Winner of the first Giller Prize for Canadian fiction in 1994, The Book of Secrets is an outstanding historical novel set in East Africa. The best of M.G. Vassanji's early novels, it transforms the history of South Asians in Kenya and Tanzania from 1913 to 1988 into an elegantly written and totally absorbing narrative that is part love story, part war story, part mystery, part national history, and part journey of self-discovery.

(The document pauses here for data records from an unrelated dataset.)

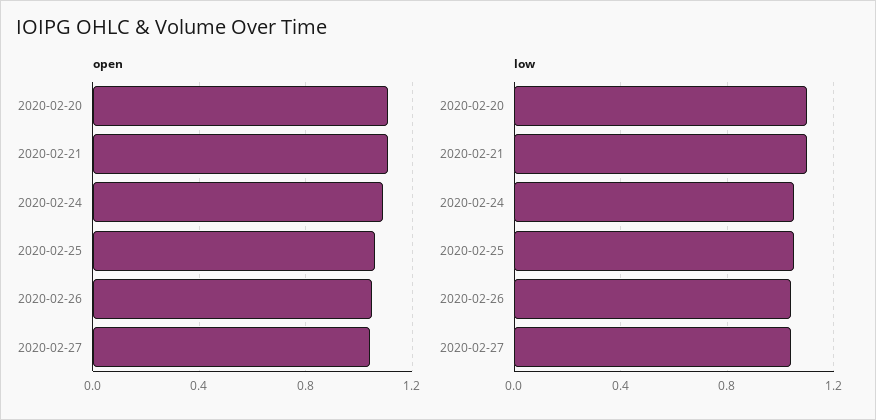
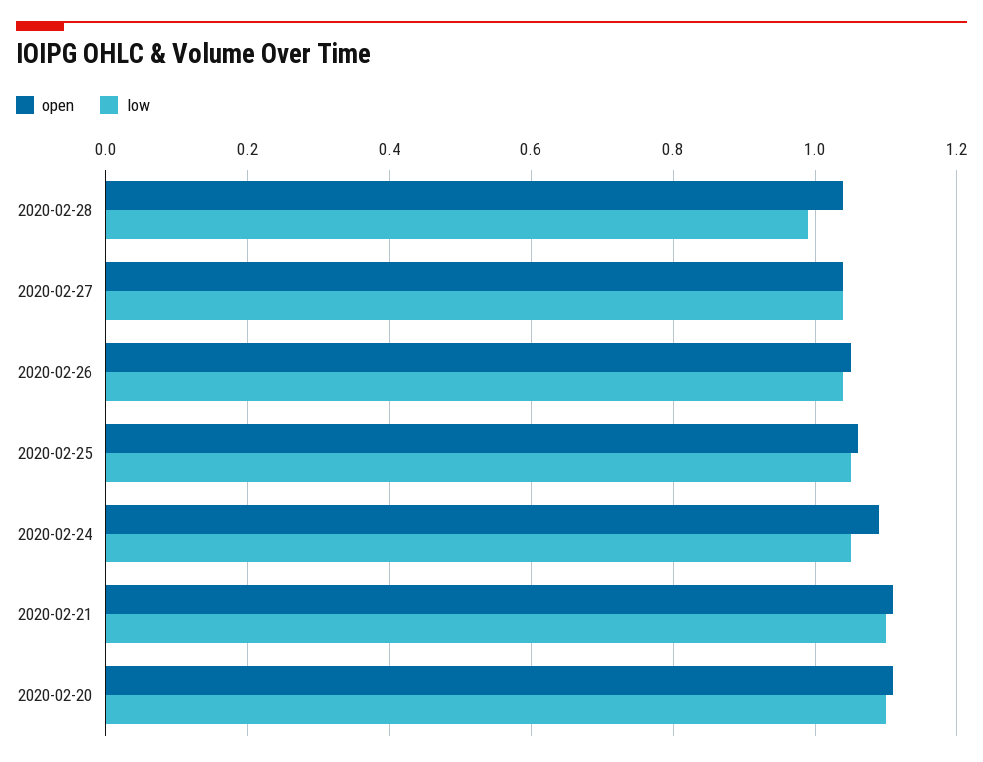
open, 2020-02-28: none -> 1.05
low, 2020-02-28: none -> 1

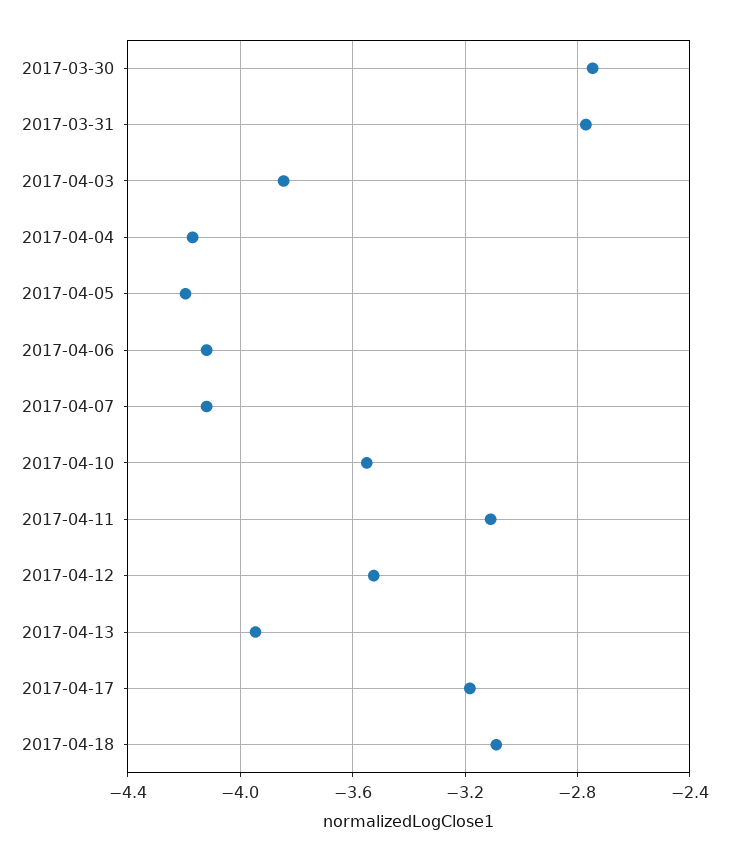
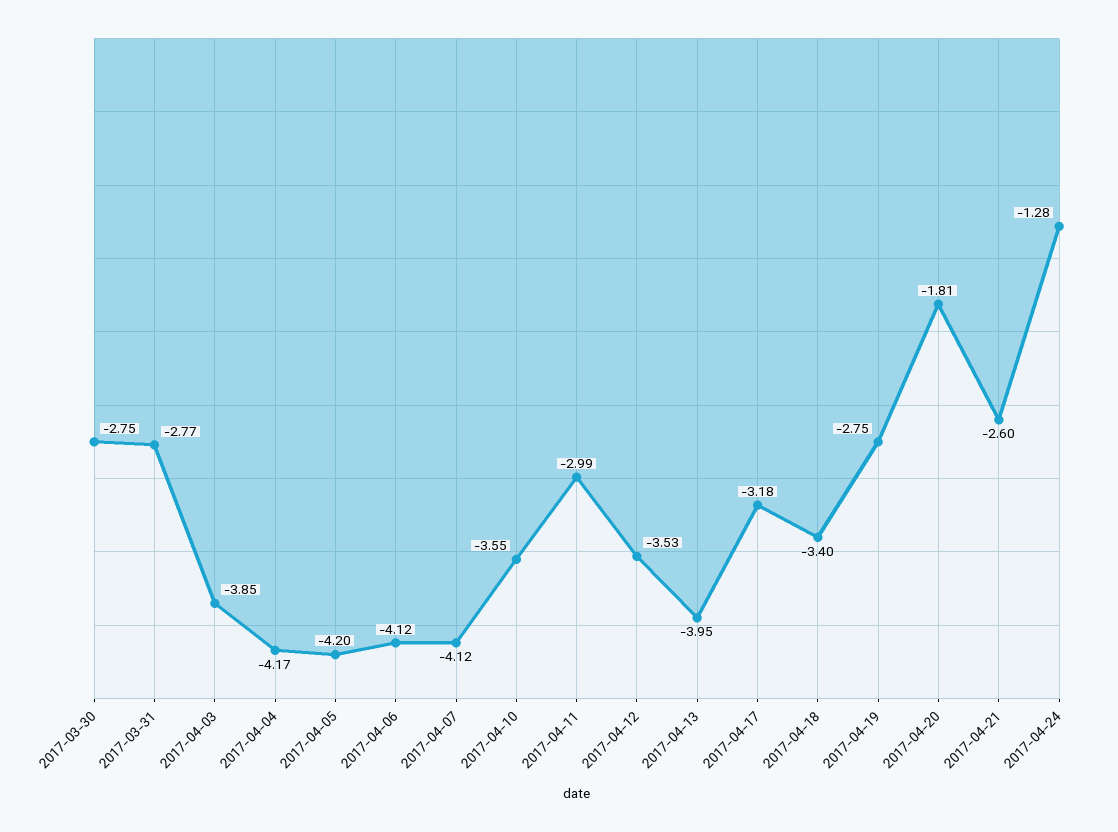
2017-04-11: -3.1 -> -2.99
2017-04-18: -3.1 -> -3.4
2017-04-19: none -> -2.75
2017-04-20: none -> -1.81
2017-04-21: none -> -2.6
2017-04-24: none -> -1.28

When retired history teacher Pius Fernandes finds the 1913 diary of Alfred Corbin, a British colonial officer, he vows to tell the story of the slim, brittle book and its owners over the years. Pius vividly recreates the colonial world of the inexperienced Corbin and the fragile Indian-African community under his rule. In atmospheric prose rich in local colour, Vassanji imagines a cast of varied and convincing characters, from the tough-talking spy Maynard and the spiritual leader Jamali to the mysterious and tragic beauty Mariamu and the jet-setting movie-star look-alikes Ali and Rita. At the heart of the story are the feisty shopkeeper Pipa and his son Aku (whose true father is the central secret in The Book of Secrets). Pius's research eventually leads him to tell his own story of immigration and longing, and finally to a re-evaluation of who he is. Straddling the colonial and the post-independence eras, The Book of Secrets compassionately explores the ambiguous identities of Indian and British migrants in East Africa. In the process it puts a very human face on a little-known side of Africa's tempestuous past, as well as asking searching questions about the ways in which history is gathered and told and to whom history's stories really belong. --John C. Ball --This text refers to an out of print or unavailable edition of this title.

From Publishers Weekly

Winner of Canada's esteemed Giller Prize, this complex novel is at once a story of the British Empire in Africa and a very postmodern meditation on the allures and pitfalls of narrative. It's set in the racial melting pot of East Africa, where African, Arab, Indian, English and German cultures mesh. The plot has two major strands: the present, in which an Indian-born retired history teacher, Pius Fernandes, discovers a diary written by Alfred Corbin, an English consul stationed in British East Africa (now Kenya) in 1913; and the past of the diary entries themselves, whose gaps and omissions Fernandes imaginatively fills with his own narrative. Corbin is posted to Kikono, a small town near Mt. Kilimanjaro, where he falls in love with his housekeeper, Mariamu, a young local woman betrothed to a bumbling shopkeeper. After the marriage, she bears a son, Ali, who has suspiciously light-colored skin and gray eyes. The second part of the novel follows "dashing" Ali's adventures as a successful salesman who moves to London with his young wife, Rita, who as a girl was a student of Fernandes's?and with whom he was in love. In the present day, Rita visits Fernandes in Africa and ultimately convinces him to give up his prying into the lives of "those who've lived a little more intensely than their neighbors." The book is lush with evocations of East African physical, cultural and historical landscapes. But energy is lost as Vassanji indulges in discursive tangents about the nature of history at the expense of sustained dramatic storytelling.
Copyright 1995 Reed Business Information, Inc. --This text refers to an out of print or unavailable edition of this title.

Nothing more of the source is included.